Google Cloud Resources

Dataflow
BigQuery
Google Cloud Storage (GCS)

Build necessary artifacts

To run a load test you will first need to write the pipeline under test and create the appropriate artifacts.

For dataflow template pipelines, the template will have to be created. Please use the following tutorials to build the template artifacts - flex template, classic template.

Set up BigQuery table

This framework allows users to export performance metrics measured to a BigQuery table. The data exported will include various performance metrics measured along with the job configuration. While optional, many use cases will require this step.

Follow these steps to set up the BQ table for exporting results,

Create a BigQuery dataset
Create a BigQuery table with the following schema,

[
    {
        "name": "timestamp",
        "description": "The timestamp when Dataflow job created",
        "type": "TIMESTAMP",
        "mode": "REQUIRED"
    },
    {
        "name": "sdk",
        "description": "Beam SDK used to run job",
        "type": "STRING",
        "mode": "REQUIRED"
    },
    {
        "name": "version",
        "description": "Beam SDK version used to run job",
        "type": "STRING",
        "mode": "REQUIRED"
    },
    {
        "name": "job_type",
        "description": "Streaming or batch job",
        "type": "STRING",
        "mode": "REQUIRED"
    },
    {
        "name": "template_name",
        "description": "The name of the Dataflow template, if applicable",
        "type": "STRING",
        "mode": "NULLABLE"
    },
    {
        "name": "template_version",
        "description": "The version of the Dataflow template, if applicable",
        "type": "STRING",
        "mode": "NULLABLE"
    },
    {
        "name": "template_type",
        "description": "Classic or flex template, if applicable",
        "type": "STRING",
        "mode": "NULLABLE"
    },
    {
        "name": "test_name",
        "description": "The name ascribed to the executed test",
        "type": "STRING",
        "mode": "REQUIRED"
    },
    {
        "name": "parameters",
        "description": "Test related parameters",
        "type": "RECORD",
        "mode": "REPEATED",
        "fields": [
            {
                "name": "name",
                "type": "STRING",
                "mode": "REQUIRED"
            },
            {
                "name": "value",
                "type": "STRING",
                "mode": "REQUIRED"
            }
        ]
    },
    {
        "name": "metrics",
        "description": "Metrics queried using the Dataflow API and Cloud monitoring",
        "type": "RECORD",
        "mode": "REPEATED",
        "fields": [
            {
                "name": "name",
                "type": "STRING",
                "mode": "REQUIRED"
            },
            {
                "name": "value",
                "type": "FLOAT",
                "mode": "REQUIRED"
            }
        ]
    }
]

Also, don’t forget to set up permissions to write to the BigQuery table.

Test Components

Resource Manager

A pre-requisite to writing a load test for a specific pipeline is to set up the source and sink. A Resource manager can be used to dynamically create and tear down resources for tests. Resource managers should usually be set up in the Before method and cleaned up in the After method. Resources will be created in each test as required.

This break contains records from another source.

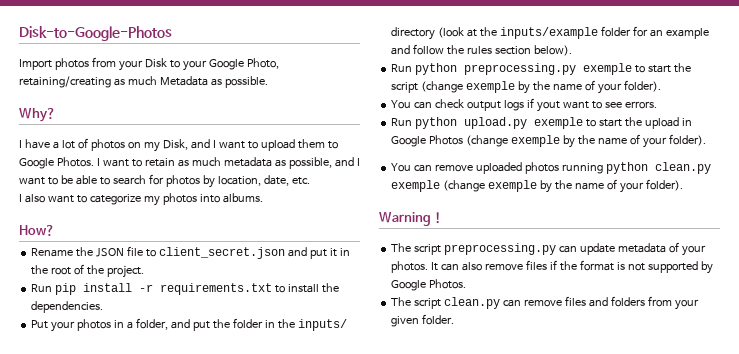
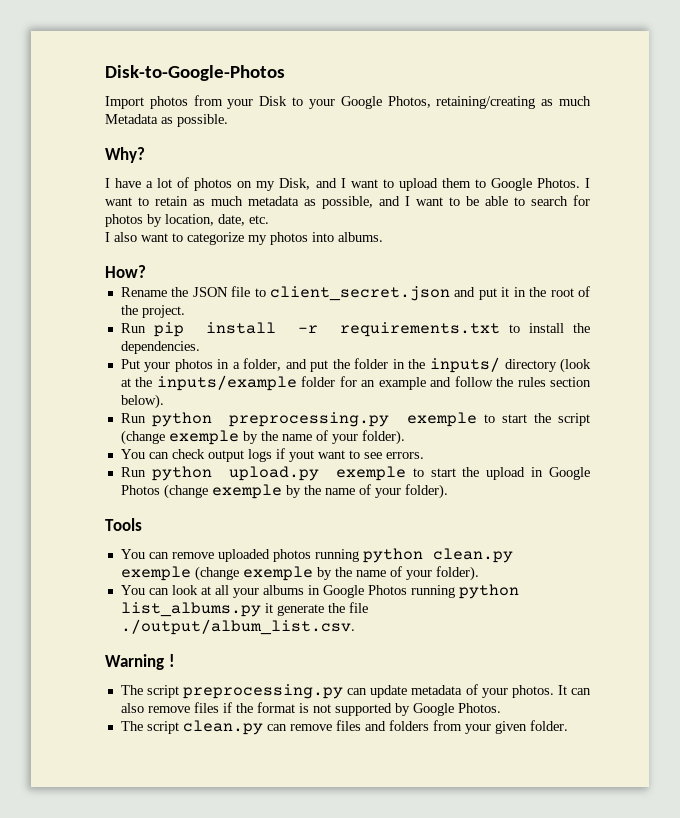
- Import photos from your Disk to your Google Photo, retaining/creating as much Metadata as possible.
+ Import photos from your Disk to your Google Photos, retaining/creating as much Metadata as possible.
+ Tools
+ You can look at all your albums in Google Photos running python list_albums.py it generate the file ./output/album_list.csv.

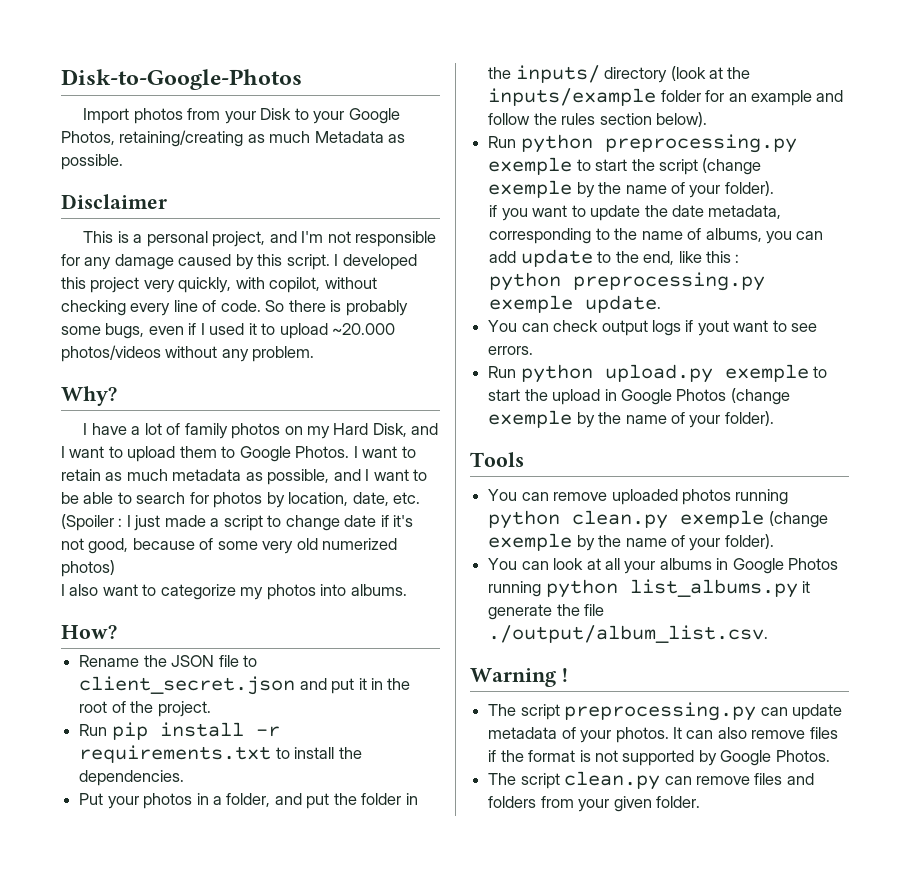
+ Disclaimer
+ This is a personal project, and I'm not responsible for any damage caused by this script. I developed this project very quickly, with copilot, without checking every line of code. So there is probably some bugs, even if I used it to upload ~20.000 photos/videos without any problem.
- I have a lot of photos on my Disk, and I want to upload them to Google Photos.
+ I have a lot of family photos on my Hard Disk, and I want to upload them to Google Photos.
- I want to retain as much metadata as possible, and I want to be able to search for photos by location, date, etc.
+ I want to retain as much metadata as possible, and I want to be able to search for photos by location, date, etc. (Spoiler : I just made a script to change date if it's not good, because of some very old numerized photos)
+ if you want to update the date metadata, corresponding to the name of albums, you can add update to the end, like this :
+ python preprocessing.py exemple update.

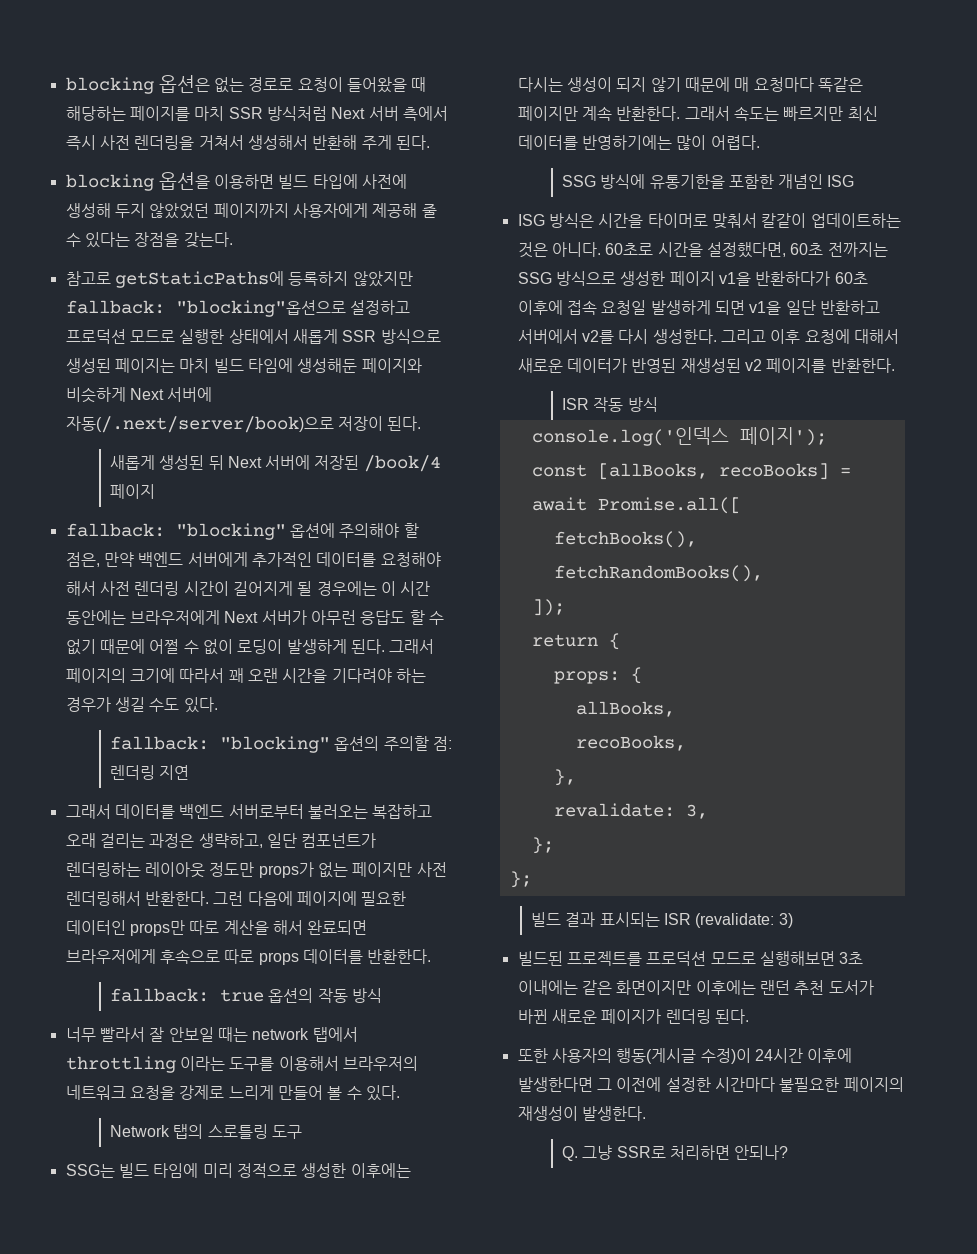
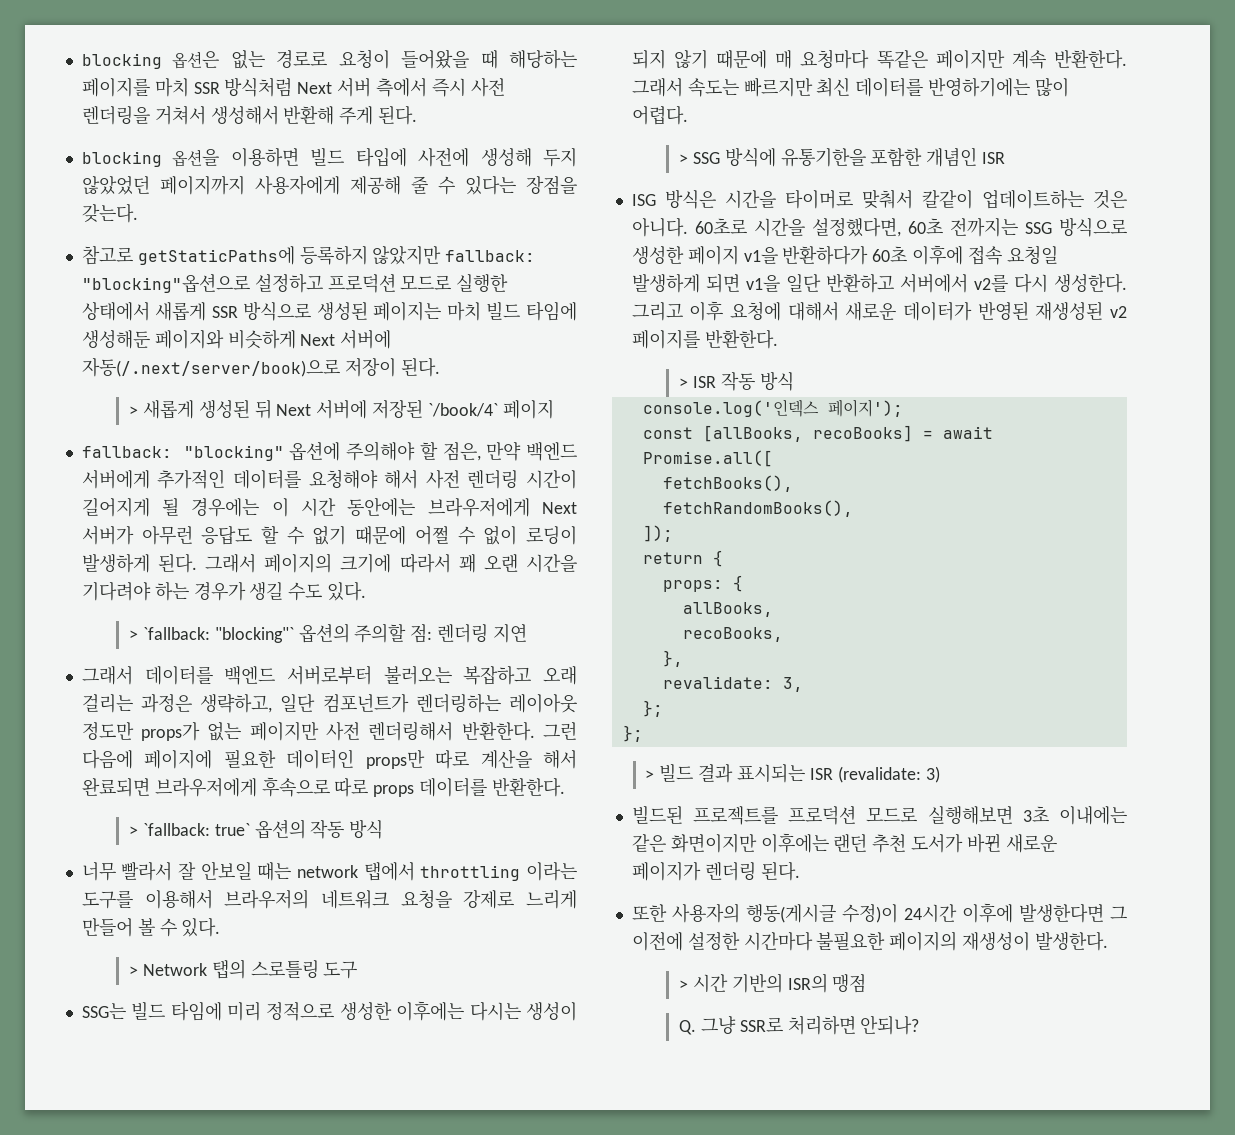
- 새롭게 생성된 뒤 Next 서버에 저장된 /book/4 페이지
+ > 새롭게 생성된 뒤 Next 서버에 저장된 `/book/4` 페이지
- fallback: "blocking" 옵션의 주의할 점: 렌더링 지연
+ > `fallback: "blocking"` 옵션의 주의할 점: 렌더링 지연
- fallback: true 옵션의 작동 방식
+ > `fallback: true` 옵션의 작동 방식
- Network 탭의 스로틀링 도구
+ > Network 탭의 스로틀링 도구
- SSG 방식에 유통기한을 포함한 개념인 ISG
+ > SSG 방식에 유통기한을 포함한 개념인 ISR
- ISR 작동 방식
+ > ISR 작동 방식
- 빌드 결과 표시되는 ISR (revalidate: 3)
+ > 빌드 결과 표시되는 ISR (revalidate: 3)
+ > 시간 기반의 ISR의 맹점

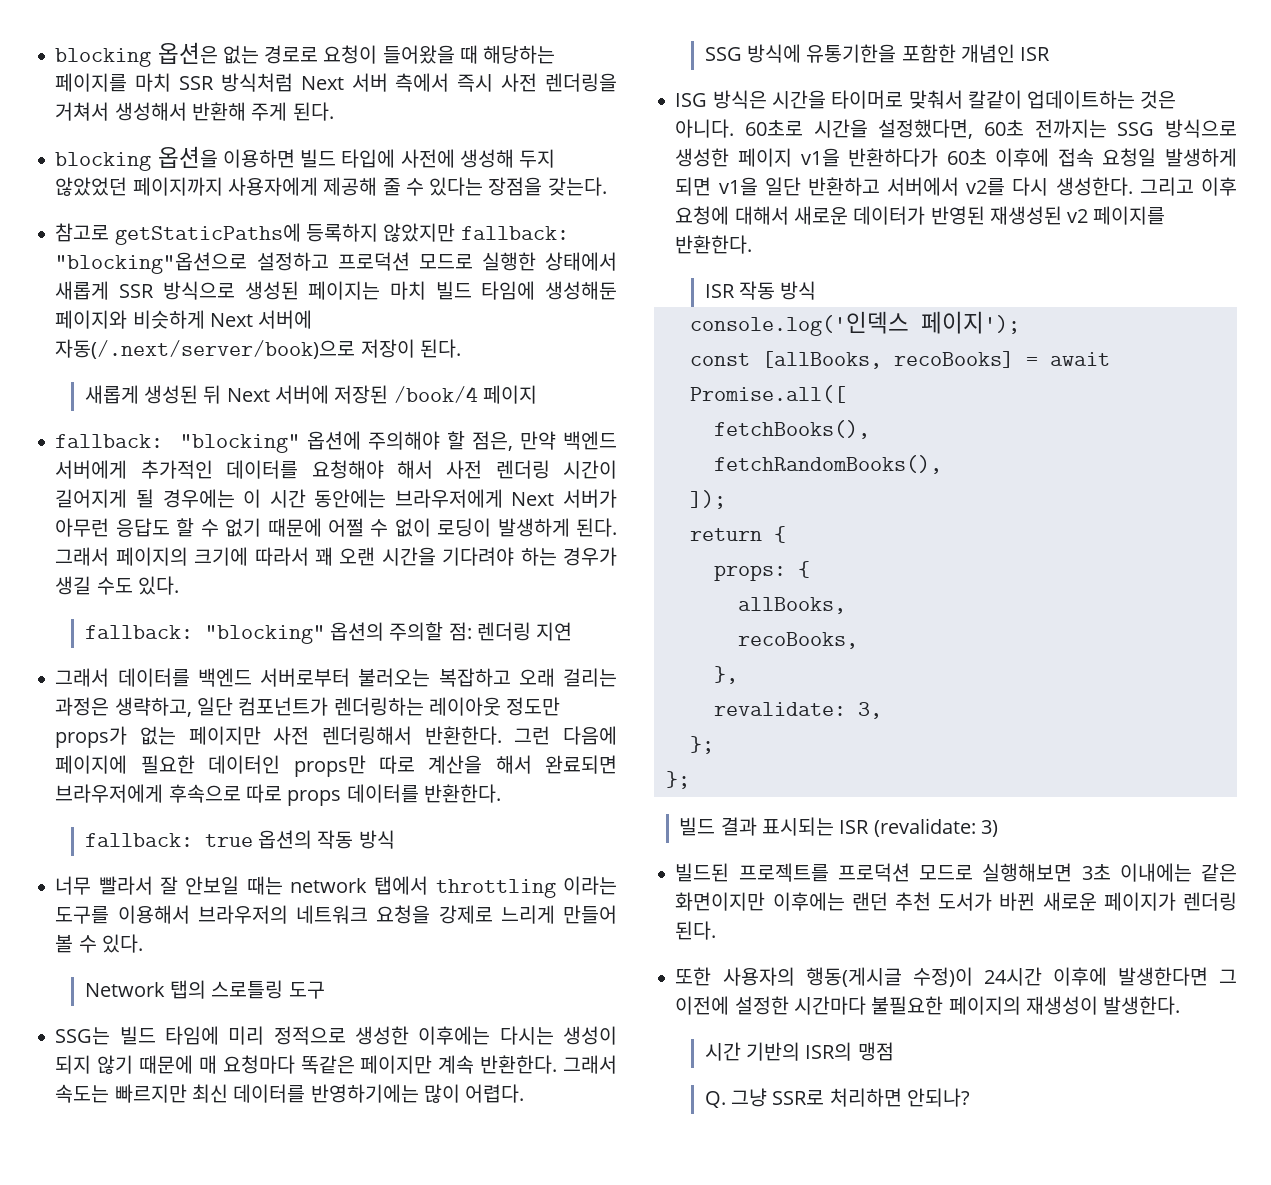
- > 새롭게 생성된 뒤 Next 서버에 저장된 `/book/4` 페이지
+ 새롭게 생성된 뒤 Next 서버에 저장된 /book/4 페이지
- > `fallback: "blocking"` 옵션의 주의할 점: 렌더링 지연
+ fallback: "blocking" 옵션의 주의할 점: 렌더링 지연
- > `fallback: true` 옵션의 작동 방식
+ fallback: true 옵션의 작동 방식
- > Network 탭의 스로틀링 도구
+ Network 탭의 스로틀링 도구
- > SSG 방식에 유통기한을 포함한 개념인 ISR
+ SSG 방식에 유통기한을 포함한 개념인 ISR
- > ISR 작동 방식
+ ISR 작동 방식
- > 빌드 결과 표시되는 ISR (revalidate: 3)
+ 빌드 결과 표시되는 ISR (revalidate: 3)
- > 시간 기반의 ISR의 맹점
+ 시간 기반의 ISR의 맹점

For example, a Pub/Sub resource manager can be created the following way

private static PubsubResourceManager pubsubResourceManager;

@Before
public void setup() throws IOException{
  pubsubResourceManager =
    DefaultPubsubResourceManager.builder(testName, PROJECT)
      .credentialsProvider(CREDENTIALS_PROVIDER)
      .build();
}

@After
public void tearDown() {
  ResourceManagerUtils.cleanResources(pubsubResourceManager);
}

@Test
public void testBacklog() {
  // create topic
  TopicName backlogTopic = pubsubResourceManager.createTopic("backlog-input");
}

Pipeline Launcher

A pipeline launcher is a client for launching Beam pipelines. Currently, only Dataflow runners (Legacy and Runner V2) and Direct runner is supported.

The pipeline is launched using the LaunchConfig specified. Parameters can be passed in using addParameter method, whereas environment can be passed using addEnvironment.

Dataflow Templates

To launch a dataflow template pipeline, the appropriate pipeline launcher has to be used. The provided launchers are,

ClassicTemplateClient - Client for interacting with Dataflow Classic Templates
FlexTemplateClient - Client for interacting with Dataflow Flex Templates.
DirectRunnerClient - Client for launching Dataflow templates on DirectRunner.

If ClassicTemplateClient or FlexTemplateClient is used, a spec path also needs to be provided (along with all necessary parameters).

For example,

// build flex template pipeline launcher
PipelineLauncher pipelineLauncher = FlexTemplateClient.builder().setCredentials(credentials).build();

// config for pipeline under test
LaunchConfig options =
    LaunchConfig.builder(testName, SPEC_PATH)
      .addEnvironment("maxWorkers", 50)
      .addParameter("inputSubscription", backlogSubscription.toString())
      .addParameter("outputTableSpec", toTableSpec(project, table))
      .addParameter("autoscalingAlgorithm", "THROUGHPUT_BASED")
      .build()
// launch pipeline under test
LaunchInfo info = pipelineLauncher.launch(project, region, options);
assertThatPipeline(info).isRunning();

Non-Template Pipelines

For launching regular beam pipelines the DefaultPipelineLauncher should be used.

Java SDK pipelines

To launch a Java SDK pipeline, a Pipeline object needs to be passed along with all necessary parameters.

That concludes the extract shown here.